--- Records supplied ---

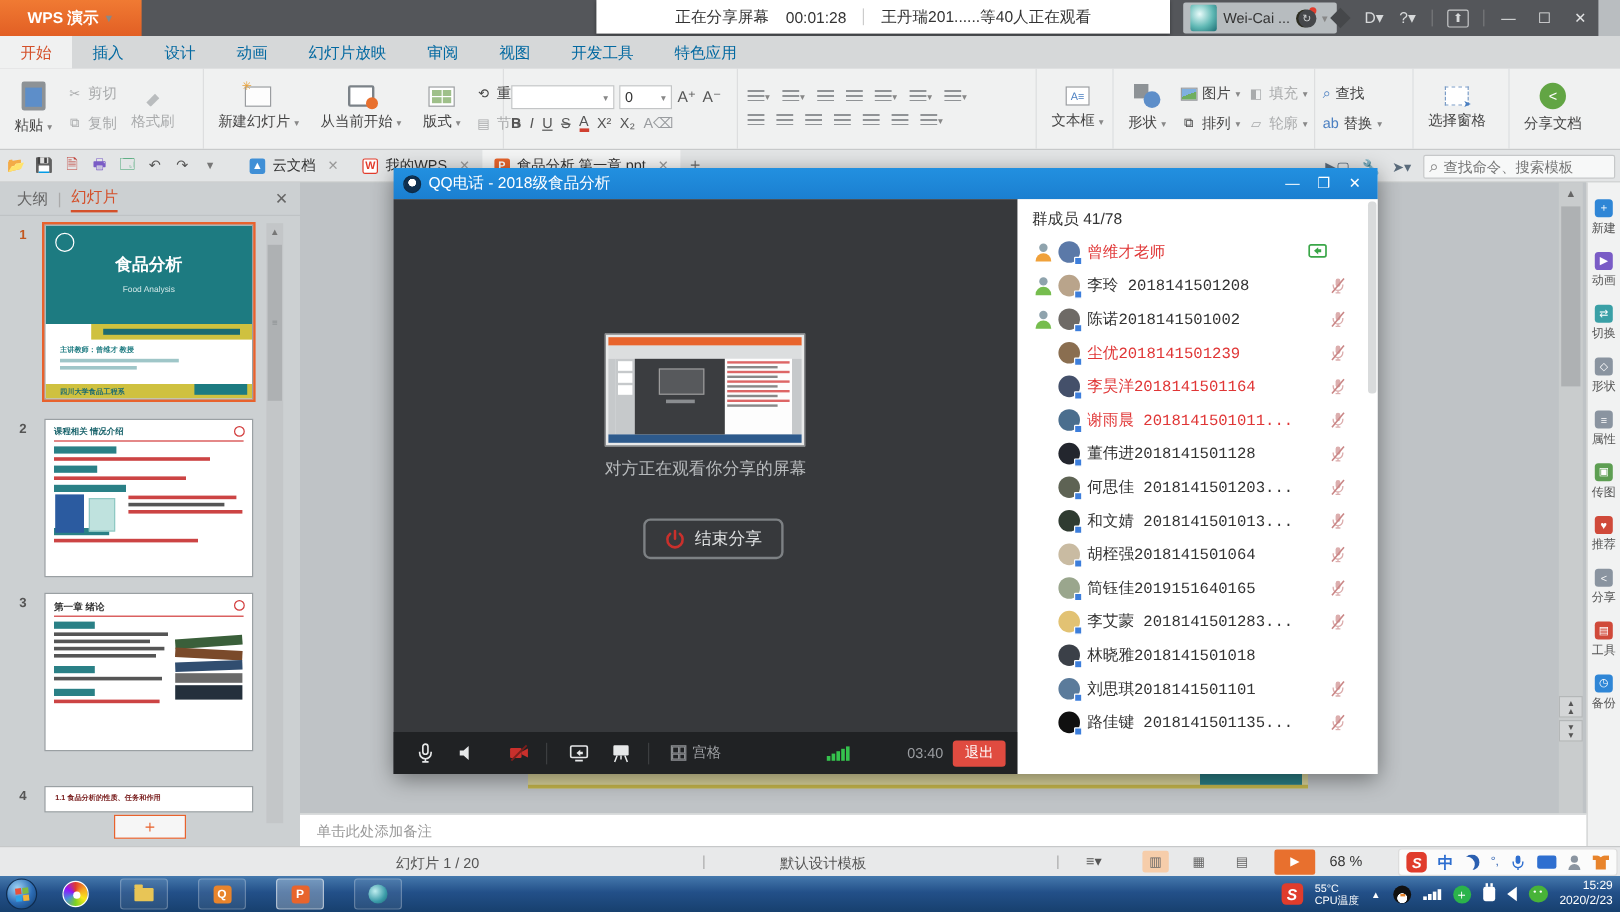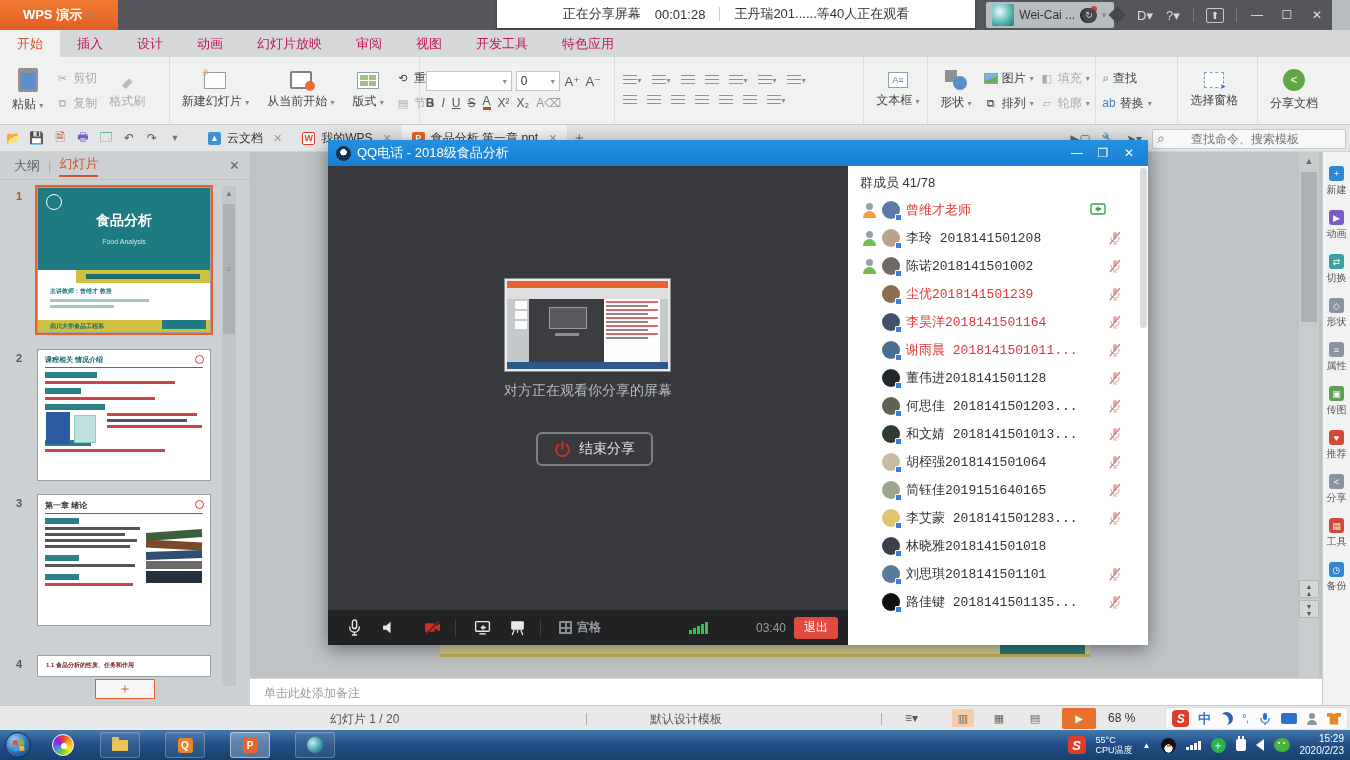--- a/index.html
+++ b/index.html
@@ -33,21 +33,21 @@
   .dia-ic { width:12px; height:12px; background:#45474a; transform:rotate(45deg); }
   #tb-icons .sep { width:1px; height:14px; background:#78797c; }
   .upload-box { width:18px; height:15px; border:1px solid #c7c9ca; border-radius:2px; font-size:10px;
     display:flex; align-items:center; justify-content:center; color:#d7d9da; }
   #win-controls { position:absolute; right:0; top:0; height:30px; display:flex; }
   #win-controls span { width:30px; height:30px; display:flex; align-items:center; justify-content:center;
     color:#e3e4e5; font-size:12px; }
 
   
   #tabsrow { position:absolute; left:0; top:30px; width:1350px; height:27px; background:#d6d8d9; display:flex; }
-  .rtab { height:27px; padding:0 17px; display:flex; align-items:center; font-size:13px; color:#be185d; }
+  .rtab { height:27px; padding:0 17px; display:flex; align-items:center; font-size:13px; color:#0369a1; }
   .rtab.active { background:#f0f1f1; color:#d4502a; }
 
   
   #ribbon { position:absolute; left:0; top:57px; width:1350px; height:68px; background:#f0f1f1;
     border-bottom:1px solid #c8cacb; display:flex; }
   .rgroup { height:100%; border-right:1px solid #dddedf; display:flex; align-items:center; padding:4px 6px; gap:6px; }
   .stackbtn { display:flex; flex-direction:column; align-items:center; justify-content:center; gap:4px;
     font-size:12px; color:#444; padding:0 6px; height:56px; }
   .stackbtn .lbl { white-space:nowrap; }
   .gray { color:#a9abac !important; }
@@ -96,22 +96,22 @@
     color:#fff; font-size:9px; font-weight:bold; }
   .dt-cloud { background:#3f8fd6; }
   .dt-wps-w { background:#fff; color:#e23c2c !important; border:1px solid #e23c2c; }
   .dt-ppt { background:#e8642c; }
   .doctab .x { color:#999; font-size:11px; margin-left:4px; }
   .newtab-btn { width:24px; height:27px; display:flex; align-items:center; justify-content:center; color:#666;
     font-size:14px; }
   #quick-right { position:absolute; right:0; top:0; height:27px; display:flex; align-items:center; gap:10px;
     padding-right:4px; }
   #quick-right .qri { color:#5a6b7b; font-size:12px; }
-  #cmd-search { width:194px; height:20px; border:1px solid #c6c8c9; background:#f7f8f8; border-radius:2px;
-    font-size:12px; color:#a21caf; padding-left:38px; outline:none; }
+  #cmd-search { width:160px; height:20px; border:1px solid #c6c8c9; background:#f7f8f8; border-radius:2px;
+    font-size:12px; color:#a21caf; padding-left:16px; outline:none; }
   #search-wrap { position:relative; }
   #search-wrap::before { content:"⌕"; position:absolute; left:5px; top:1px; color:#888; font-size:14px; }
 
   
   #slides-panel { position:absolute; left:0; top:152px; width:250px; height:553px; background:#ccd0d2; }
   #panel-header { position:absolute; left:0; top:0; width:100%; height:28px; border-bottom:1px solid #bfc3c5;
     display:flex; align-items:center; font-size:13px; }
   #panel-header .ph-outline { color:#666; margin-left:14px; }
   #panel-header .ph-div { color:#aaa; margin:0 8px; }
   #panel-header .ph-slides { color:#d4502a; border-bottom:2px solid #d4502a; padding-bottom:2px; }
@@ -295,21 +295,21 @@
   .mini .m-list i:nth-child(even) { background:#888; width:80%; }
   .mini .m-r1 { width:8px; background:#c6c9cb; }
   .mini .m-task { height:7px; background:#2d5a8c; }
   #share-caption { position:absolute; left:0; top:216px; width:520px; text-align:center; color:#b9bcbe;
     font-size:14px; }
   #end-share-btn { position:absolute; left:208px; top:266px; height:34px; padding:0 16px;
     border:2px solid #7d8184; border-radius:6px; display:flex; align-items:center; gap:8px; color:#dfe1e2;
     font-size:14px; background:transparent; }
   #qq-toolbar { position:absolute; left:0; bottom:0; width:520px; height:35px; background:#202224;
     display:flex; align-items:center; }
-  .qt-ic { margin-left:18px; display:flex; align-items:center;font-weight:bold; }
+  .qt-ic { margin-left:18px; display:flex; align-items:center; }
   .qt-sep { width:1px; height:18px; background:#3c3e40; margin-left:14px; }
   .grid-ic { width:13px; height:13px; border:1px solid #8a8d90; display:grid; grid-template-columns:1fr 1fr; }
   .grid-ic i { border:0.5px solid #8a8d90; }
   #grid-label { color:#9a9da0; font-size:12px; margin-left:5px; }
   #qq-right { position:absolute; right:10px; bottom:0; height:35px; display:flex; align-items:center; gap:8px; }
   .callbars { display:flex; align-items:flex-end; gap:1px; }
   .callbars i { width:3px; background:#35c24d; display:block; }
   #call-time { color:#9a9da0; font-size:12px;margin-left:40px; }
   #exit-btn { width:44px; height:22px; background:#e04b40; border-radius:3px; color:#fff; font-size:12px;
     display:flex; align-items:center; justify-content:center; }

--- What to do ---
What is needed is every record above, returned exactly, with the pictures omitted.

--- Response to the exercise ---
--- a/index.html
+++ b/index.html
@@ -33,21 +33,21 @@
   .dia-ic { width:12px; height:12px; background:#45474a; transform:rotate(45deg); }
   #tb-icons .sep { width:1px; height:14px; background:#78797c; }
   .upload-box { width:18px; height:15px; border:1px solid #c7c9ca; border-radius:2px; font-size:10px;
     display:flex; align-items:center; justify-content:center; color:#d7d9da; }
   #win-controls { position:absolute; right:0; top:0; height:30px; display:flex; }
   #win-controls span { width:30px; height:30px; display:flex; align-items:center; justify-content:center;
     color:#e3e4e5; font-size:12px; }
 
   
   #tabsrow { position:absolute; left:0; top:30px; width:1350px; height:27px; background:#d6d8d9; display:flex; }
-  .rtab { height:27px; padding:0 17px; display:flex; align-items:center; font-size:13px; color:#be185d; }
+  .rtab { height:27px; padding:0 17px; display:flex; align-items:center; font-size:13px; color:#0369a1; }
   .rtab.active { background:#f0f1f1; color:#d4502a; }
 
   
   #ribbon { position:absolute; left:0; top:57px; width:1350px; height:68px; background:#f0f1f1;
     border-bottom:1px solid #c8cacb; display:flex; }
   .rgroup { height:100%; border-right:1px solid #dddedf; display:flex; align-items:center; padding:4px 6px; gap:6px; }
   .stackbtn { display:flex; flex-direction:column; align-items:center; justify-content:center; gap:4px;
     font-size:12px; color:#444; padding:0 6px; height:56px; }
   .stackbtn .lbl { white-space:nowrap; }
   .gray { color:#a9abac !important; }
@@ -96,22 +96,22 @@
     color:#fff; font-size:9px; font-weight:bold; }
   .dt-cloud { background:#3f8fd6; }
   .dt-wps-w { background:#fff; color:#e23c2c !important; border:1px solid #e23c2c; }
   .dt-ppt { background:#e8642c; }
   .doctab .x { color:#999; font-size:11px; margin-left:4px; }
   .newtab-btn { width:24px; height:27px; display:flex; align-items:center; justify-content:center; color:#666;
     font-size:14px; }
   #quick-right { position:absolute; right:0; top:0; height:27px; display:flex; align-items:center; gap:10px;
     padding-right:4px; }
   #quick-right .qri { color:#5a6b7b; font-size:12px; }
-  #cmd-search { width:194px; height:20px; border:1px solid #c6c8c9; background:#f7f8f8; border-radius:2px;
-    font-size:12px; color:#a21caf; padding-left:38px; outline:none; }
+  #cmd-search { width:160px; height:20px; border:1px solid #c6c8c9; background:#f7f8f8; border-radius:2px;
+    font-size:12px; color:#a21caf; padding-left:16px; outline:none; }
   #search-wrap { position:relative; }
   #search-wrap::before { content:"⌕"; position:absolute; left:5px; top:1px; color:#888; font-size:14px; }
 
   
   #slides-panel { position:absolute; left:0; top:152px; width:250px; height:553px; background:#ccd0d2; }
   #panel-header { position:absolute; left:0; top:0; width:100%; height:28px; border-bottom:1px solid #bfc3c5;
     display:flex; align-items:center; font-size:13px; }
   #panel-header .ph-outline { color:#666; margin-left:14px; }
   #panel-header .ph-div { color:#aaa; margin:0 8px; }
   #panel-header .ph-slides { color:#d4502a; border-bottom:2px solid #d4502a; padding-bottom:2px; }
@@ -295,21 +295,21 @@
   .mini .m-list i:nth-child(even) { background:#888; width:80%; }
   .mini .m-r1 { width:8px; background:#c6c9cb; }
   .mini .m-task { height:7px; background:#2d5a8c; }
   #share-caption { position:absolute; left:0; top:216px; width:520px; text-align:center; color:#b9bcbe;
     font-size:14px; }
   #end-share-btn { position:absolute; left:208px; top:266px; height:34px; padding:0 16px;
     border:2px solid #7d8184; border-radius:6px; display:flex; align-items:center; gap:8px; color:#dfe1e2;
     font-size:14px; background:transparent; }
   #qq-toolbar { position:absolute; left:0; bottom:0; width:520px; height:35px; background:#202224;
     display:flex; align-items:center; }
-  .qt-ic { margin-left:18px; display:flex; align-items:center;font-weight:bold; }
+  .qt-ic { margin-left:18px; display:flex; align-items:center; }
   .qt-sep { width:1px; height:18px; background:#3c3e40; margin-left:14px; }
   .grid-ic { width:13px; height:13px; border:1px solid #8a8d90; display:grid; grid-template-columns:1fr 1fr; }
   .grid-ic i { border:0.5px solid #8a8d90; }
   #grid-label { color:#9a9da0; font-size:12px; margin-left:5px; }
   #qq-right { position:absolute; right:10px; bottom:0; height:35px; display:flex; align-items:center; gap:8px; }
   .callbars { display:flex; align-items:flex-end; gap:1px; }
   .callbars i { width:3px; background:#35c24d; display:block; }
   #call-time { color:#9a9da0; font-size:12px;margin-left:40px; }
   #exit-btn { width:44px; height:22px; background:#e04b40; border-radius:3px; color:#fff; font-size:12px;
     display:flex; align-items:center; justify-content:center; }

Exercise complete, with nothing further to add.